Das Besondere dieses Schweizer Tatorts: er ist einer der wenigen, dem die ARD-Oberen es erlaubten, experimentell zu sein. Mehr als zwei im Jahr sollen es möglichst nicht werden, verlautete angelegentlich und ich meine, das ist eine gute Vorgabe. Eine seit fast 50 Jahren laufende Filmreihe, man muss es heute ja ein laufendes Format nennen, verträgt einfach Experimente nicht oder nicht so, wie es andere Formate leichter ertragen. Es gab Tatorte, die ohne diese Dachmarke gute bis sehr gute Filme gewesen wären, die unter diesem Dach aber nicht nur deplatziert wirkten, sondern auch Zuschauer vergraulten. Wenn sich Münster als Spaß-Tatort etabliert hat, dann ist das in Ordnung, irgendwann aber verselbständigte sich das so sehr, dass die Notbremse betätigt werden musste. Auch Weimar wird über kurz oder lang in sich gehen müssen, das Prinzip lutscht sich aus. Und ein Zombie-Tatort passt an jeden Sende-Abend, nur eben nicht auf den Heiligen Tatort-Sonntag, mit Verlaub. Nur weil es mal etwas anderes wäre, kommt ja auch in der Kirche niemand auf die Idee, die Oblate gleich am Tor durch ein als Teufelchen verkleidetes Messdienerchen verteilen zu lassen, ehe der Gottesdienst begonnen hat oder gleich die Kollekte zu nehmen und dann „Tschö“ zu sagen.

Also Dani Levy, den alle wegen seiner Filme loben, die keine Tatorte waren, dessen erster Tatort 2013 aus meiner Sicht vollkommen zu Unrecht von TV Spielfilm als „Tipp des Tages“ gehandelt wurde, hat sich dafür entschieden, das „Wagnis“ einzugehen, einen Krimi ohne Schnitt zu drehen.
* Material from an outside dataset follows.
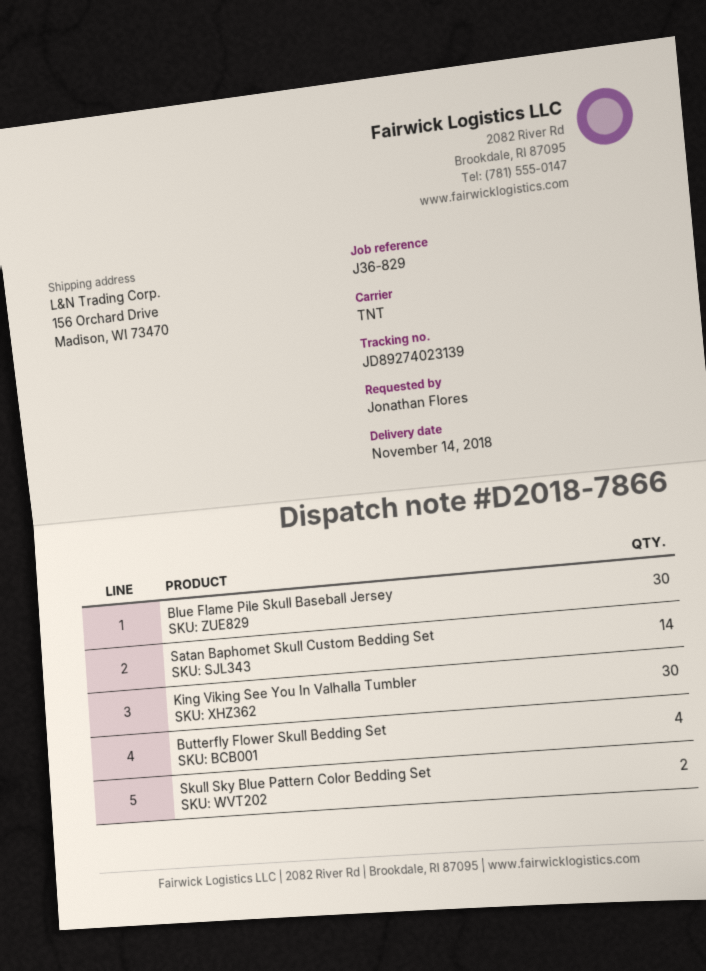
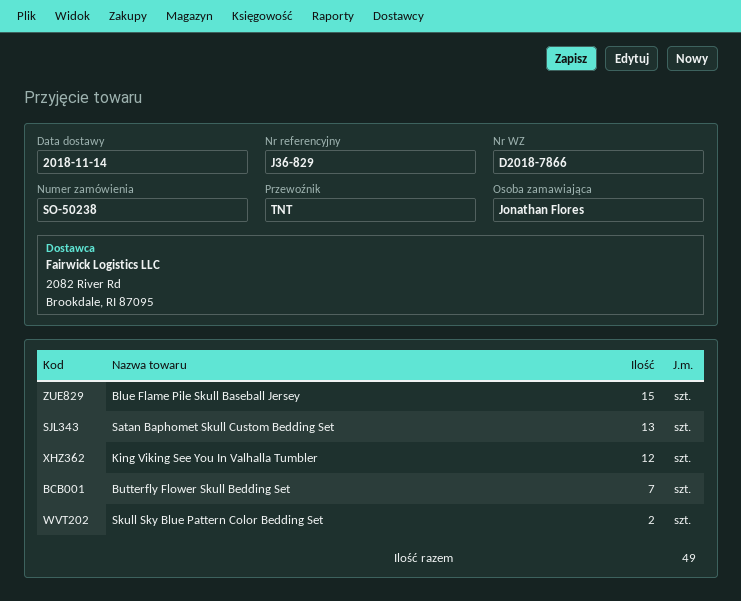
Blue Flame Pile Skull Baseball Jersey: 30 -> 15
Satan Baphomet Skull Custom Bedding Set: 14 -> 13
King Viking See You In Valhalla Tumbler: 30 -> 12
Butterfly Flower Skull Bedding Set: 4 -> 7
Den Vorteil des Verfahrens – für kryptosexistische Zuschauer männlichen Geschlechts – will ich gleich nennen: die attraktive Rückfront von Delia Meyer sah man nie so oft und so ausgiebig wie in „Die Musik stirbt zuletzt“. Ach, Liz Richard. Ein abendfüllender Fernsehfilm ohne jeden Schnitt, One-Take-Film darf man ihn nennen, produziert neben der genreeigenen Spannung noch eine technische: Wie kriegen die das hin? Eine auch in 90 Minuten schon heftig zur Überstrapazierung tendierende Verfahrensweise: die Kamera folgt den Agierenden, man sieht sie zwangsweise ständig von hinten. Dani Levy hat sich, als müssten die Tricks des epischen Theaters 100 oder 70 Jahre nach ihrer Ersterprobung mal wieder auf ihre Lebenskraft getestet werden, zusätzlich dafür entschieden, eine seiner Figuren als verfremdenden Kommentator agieren zu lassen. Das gibt ihm die Möglichkeit, den Krimi als solchen, den Fernsehkrimi speziell, ironisch in Frage zu stellen.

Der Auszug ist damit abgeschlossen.